What you have to do: In the entries below, find every line with the string "Qual" and copy it.

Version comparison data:

========

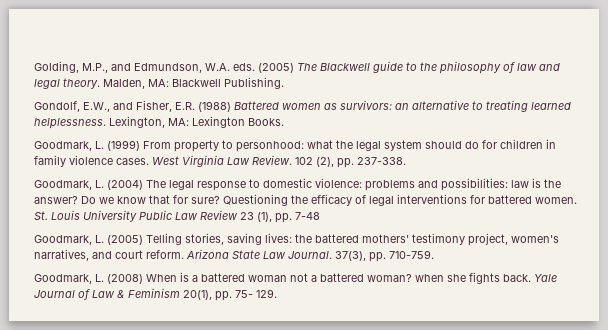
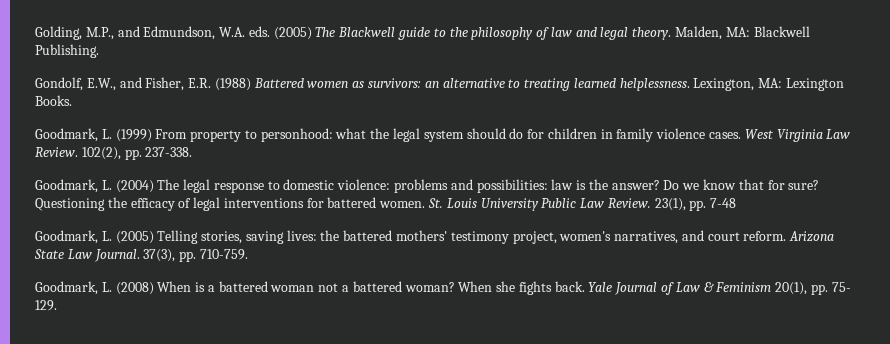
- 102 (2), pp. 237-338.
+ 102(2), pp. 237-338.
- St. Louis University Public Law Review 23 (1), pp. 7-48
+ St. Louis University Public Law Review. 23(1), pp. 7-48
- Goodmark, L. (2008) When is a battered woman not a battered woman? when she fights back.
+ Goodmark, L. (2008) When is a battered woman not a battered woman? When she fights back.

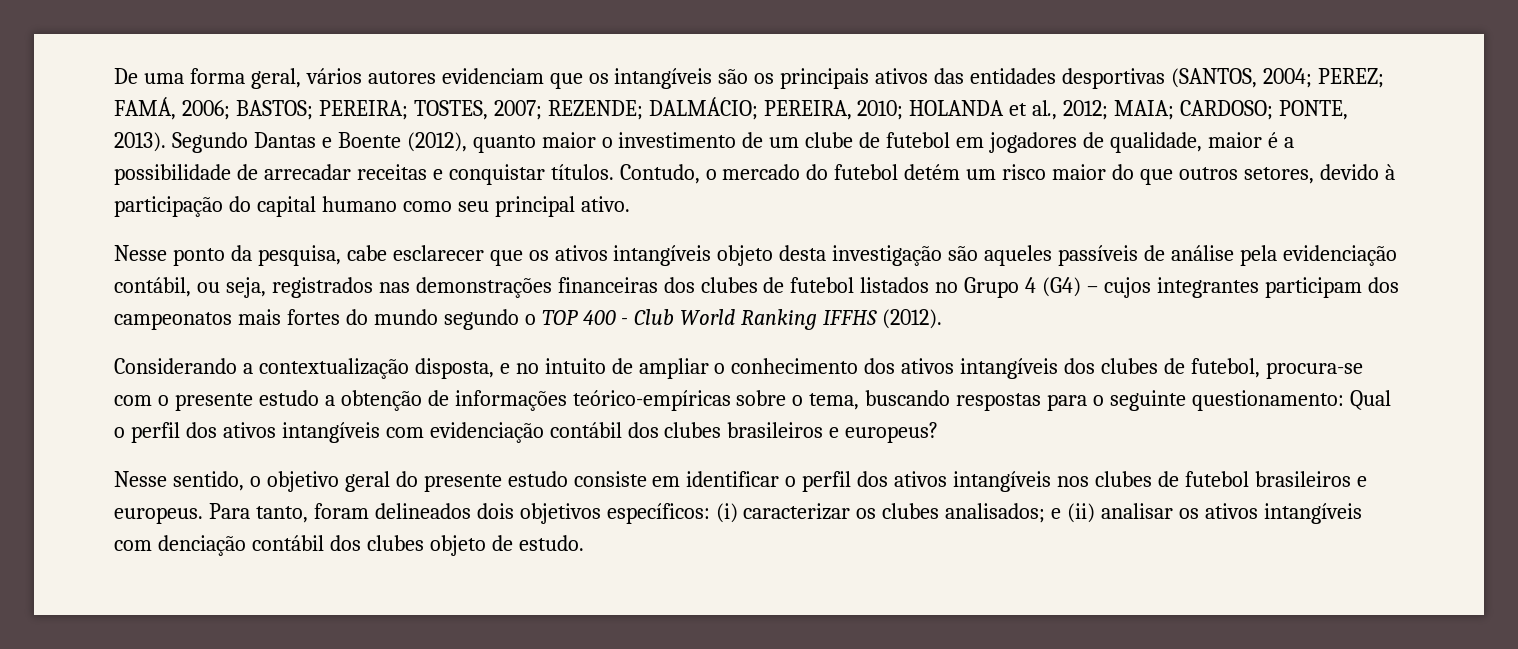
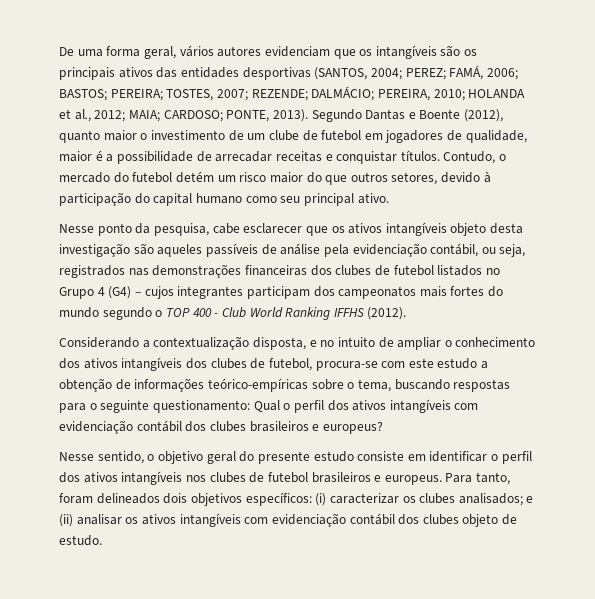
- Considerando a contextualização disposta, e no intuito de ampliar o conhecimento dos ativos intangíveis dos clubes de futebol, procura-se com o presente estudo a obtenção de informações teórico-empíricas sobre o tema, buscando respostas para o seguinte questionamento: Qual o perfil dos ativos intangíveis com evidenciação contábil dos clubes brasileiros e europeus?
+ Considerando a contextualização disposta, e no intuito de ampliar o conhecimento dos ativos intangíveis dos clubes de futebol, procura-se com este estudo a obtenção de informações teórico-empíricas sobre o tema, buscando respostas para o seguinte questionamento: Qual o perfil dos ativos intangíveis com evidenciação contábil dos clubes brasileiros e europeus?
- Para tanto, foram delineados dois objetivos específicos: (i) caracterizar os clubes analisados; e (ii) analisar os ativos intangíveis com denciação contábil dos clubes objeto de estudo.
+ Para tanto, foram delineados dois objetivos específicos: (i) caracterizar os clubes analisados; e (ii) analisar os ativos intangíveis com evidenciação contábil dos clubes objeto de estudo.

========

Solution below:
- Considerando a contextualização disposta, e no intuito de ampliar o conhecimento dos ativos intangíveis dos clubes de futebol, procura-se com o presente estudo a obtenção de informações teórico-empíricas sobre o tema, buscando respostas para o seguinte questionamento: Qual o perfil dos ativos intangíveis com evidenciação contábil dos clubes brasileiros e europeus?
+ Considerando a contextualização disposta, e no intuito de ampliar o conhecimento dos ativos intangíveis dos clubes de futebol, procura-se com este estudo a obtenção de informações teórico-empíricas sobre o tema, buscando respostas para o seguinte questionamento: Qual o perfil dos ativos intangíveis com evidenciação contábil dos clubes brasileiros e europeus?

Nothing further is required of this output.